▶ INFORMATION PROVIDED:
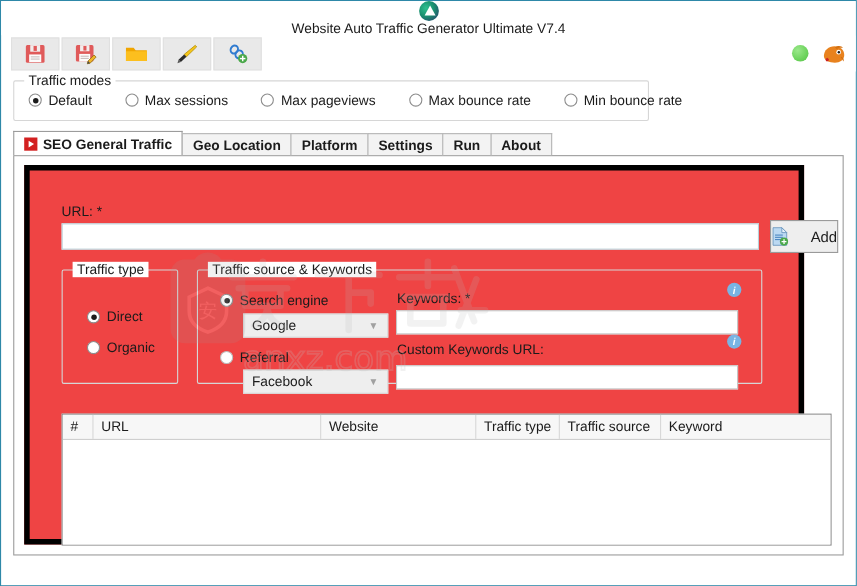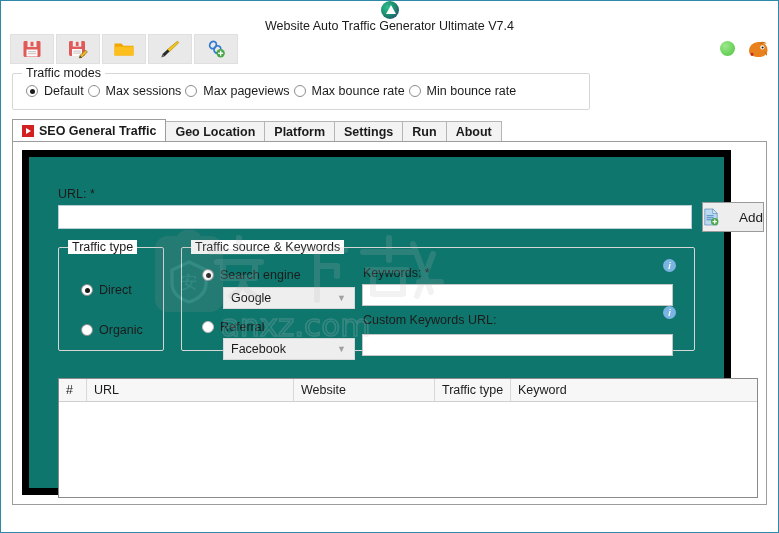--- a/index.html
+++ b/index.html
@@ -475,7 +475,7 @@
   <div class="groupbox" style="left:11px; top:72px; width:578px; height:37px;">
     <div class="gb-title">Traffic modes</div>
 
-    <div style="position:absolute; left:13px; top:10px; display:flex; align-items:flex-end; gap:4px;">
+    <div style="position:absolute; left:13px; top:10px; display:flex; align-items:flex-end; gap:30px;">
 
       <div class="radio-row">
         <span class="radio checked"></span>

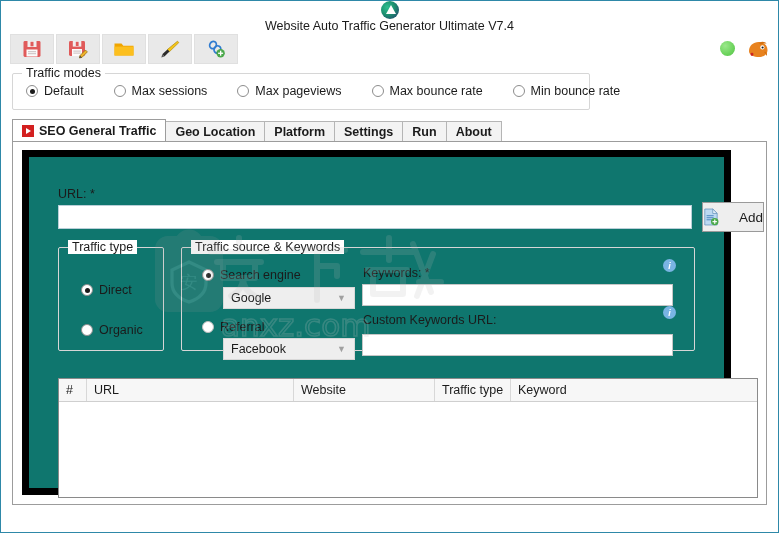--- a/index.html
+++ b/index.html
@@ -263,8 +263,8 @@
     left: 9px; top: 8px;
     width: 709px;
     height: 345px;
-    border: 7px solid #000000;
-    background: #0f766e;
+    border: 5px solid #000000;
+    background: #ef4444;
     box-sizing: border-box;
   }
 

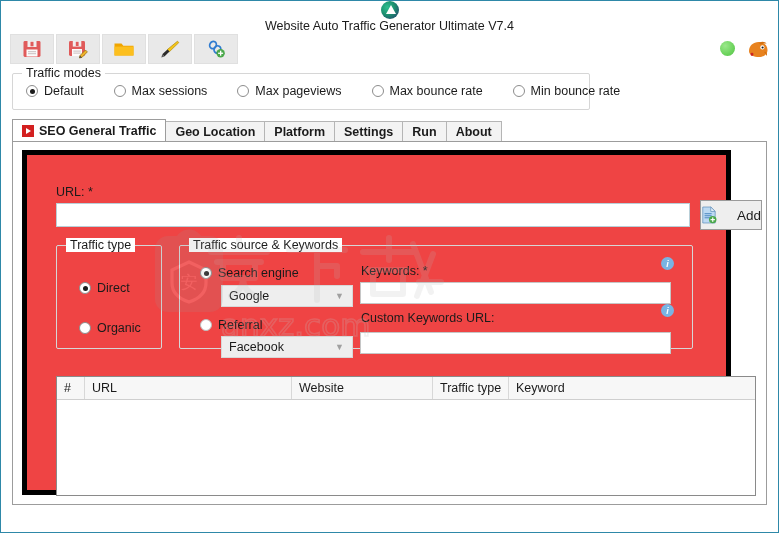--- a/index.html
+++ b/index.html
@@ -556,7 +556,7 @@
           <span>Direct</span>
         </div>
 
-        <div class="radio-row" style="position:absolute; left:22px; top:75px;">
+        <div class="radio-row" style="position:absolute; left:22px; top:63px;">
           <span class="radio"></span>
           <span>Organic</span>
         </div>

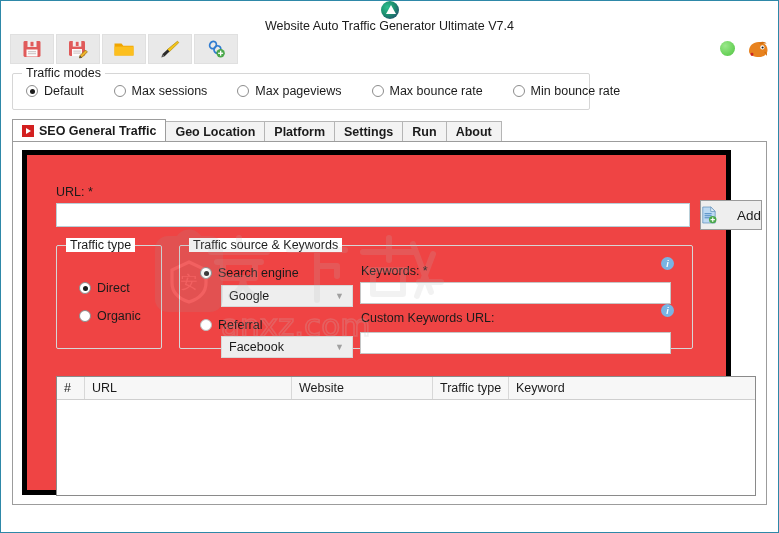--- a/index.html
+++ b/index.html
@@ -600,6 +600,7 @@
           <div class="cell" style="width:207px;">URL</div>
           <div class="cell" style="width:141px;">Website</div>
           <div class="cell" style="width:76px;">Traffic type</div>
+          <div class="cell" style="width:92px;">Traffic source</div>
           <div class="cell" style="width:154px; border-right:none;">Keyword</div>
         </div>
         <div class="grid-body"></div>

▶ TO DO: Every line above that includes the string "align" needs to be copied.

▶ ANSWER SPACE:
-    <div style="position:absolute; left:13px; top:10px; display:flex; align-items:flex-end; gap:4px;">
+    <div style="position:absolute; left:13px; top:10px; display:flex; align-items:flex-end; gap:30px;">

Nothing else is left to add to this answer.